Als wir 1998 in der römisch-katholischen Pfarrei, in der wir als Familie seit 1993 leben, einen «Eine-Welt-Kreis» gründeten und eine Partnerschaft mit einer Pfarrei in den peruanischen Anden eingingen, hatten wir uns zunächst immer wieder dagegen zu wehren, das wir nicht als «Missionskreis» oder «Dritte-Welt-Kreis» tituliert wurden. Unsere Idee und unser Ziel war primär, gestützt auf die Partnerschaft des Bistums mit dem Land Peru, das Bewusstsein für diese «Eine Welt» und die Verantwortung füreinander zu stärken, egal auf welcher Halbkugel wir zuhause sind. Wir wollten einen Beitrag dazu leisten, dass die Erkenntnis wächst, dass wir, so unterschiedlich unsere Kulturen auch sind, viel voneinander lernen können. Und das hat nichts mit ‹missionieren› im landläufigen Sinn oder mit ‹Opfergaben› für die armen Leute im Amazonasgebiet zu tun.
Dieser Eine-Welt-Kreis besteht immer noch.
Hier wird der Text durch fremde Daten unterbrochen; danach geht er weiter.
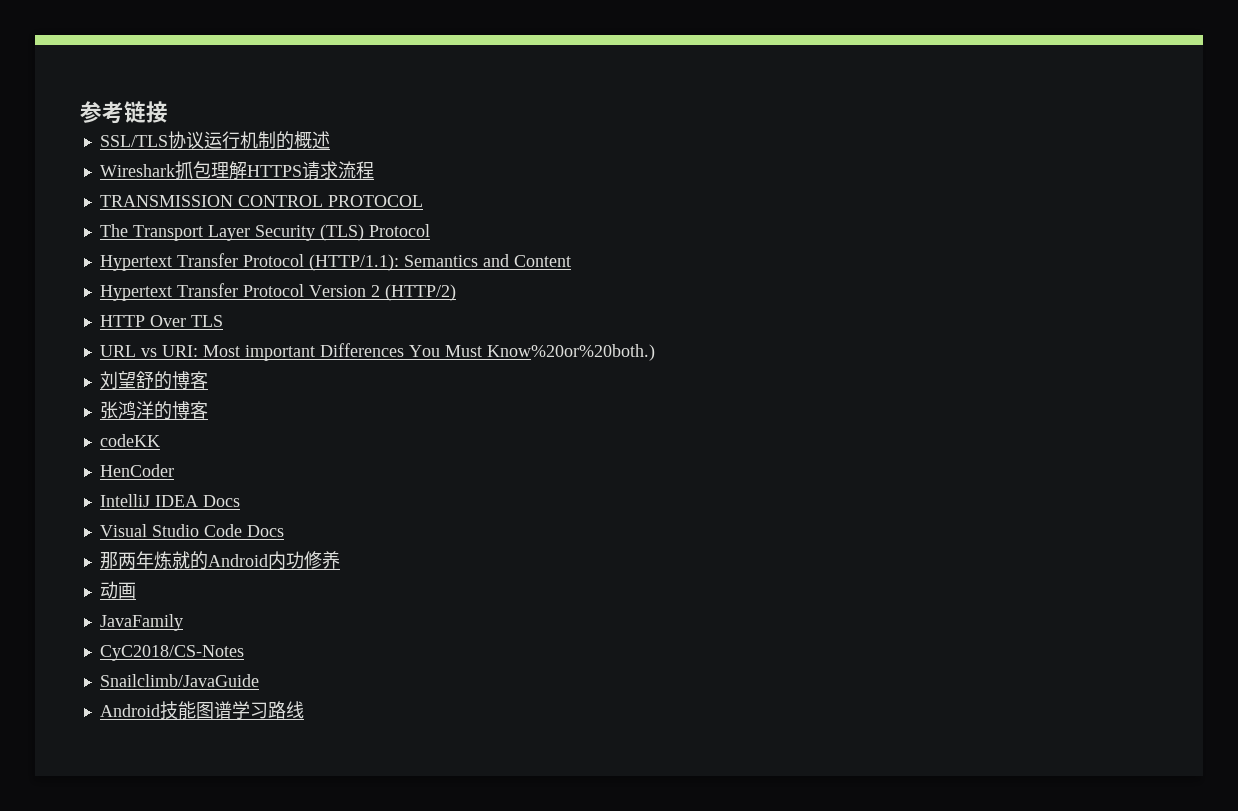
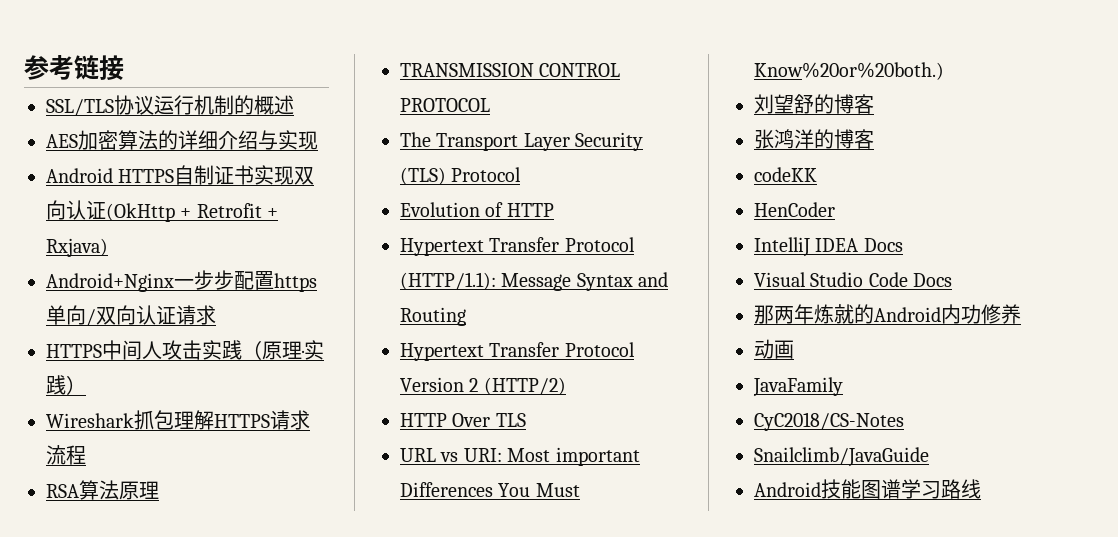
(330, 140) none -> [46,130,318,150] [46,165,315,185] [46,200,279,222] [46,238,108,257] [46,270,317,292] [46,305,216,326] [46,340,324,360] [46,375,86,395] // AES加密算法的详细介绍与实现 // Android HTTPS自制证书实现双向认证(OkHttp + Retrofit + Rxjava) // Android+Nginx一步步配置https单向/双向认证请求 // HTTPS中间人攻击实践（原理·实践）
(374, 170) none -> [46,480,159,500] // RSA算法原理
(430, 230) none -> [400,202,554,217] // Evolution of HTTP
[403,254,571,267] Semantics and Content -> [501,272,669,291] [400,307,466,326] Message Syntax and Routing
Aber unsere großen Ziele mussten wir – wie viele andere Kreise dieser Art – mehr und mehr zurücknehmen. Durch das Internet hatten wir zunehmend die Möglichkeit, schnell und unkompliziert mit unserer Partnergemeinde in Soritor in Kontakt zu kommen. Aber umso mehr Kontakte wir miteinander hatten, umso mehr wurde auch deutlich, dass die Erwartungen unserer Partnerinnen und Partner ganz anders waren: sie wollten, dass wir vom angeblich ‹reichen› Deutschland aus ihre Projekte wie den Comedor [die Armenküche] oder die medizinische Versorgung alter Menschen der Pfarrei finanzieren. Eine gemeinsame Spiritualität zu entwickeln, daran hatten weder sie noch einer der vier Pfarrer, die wir seither erlebten, Interesse.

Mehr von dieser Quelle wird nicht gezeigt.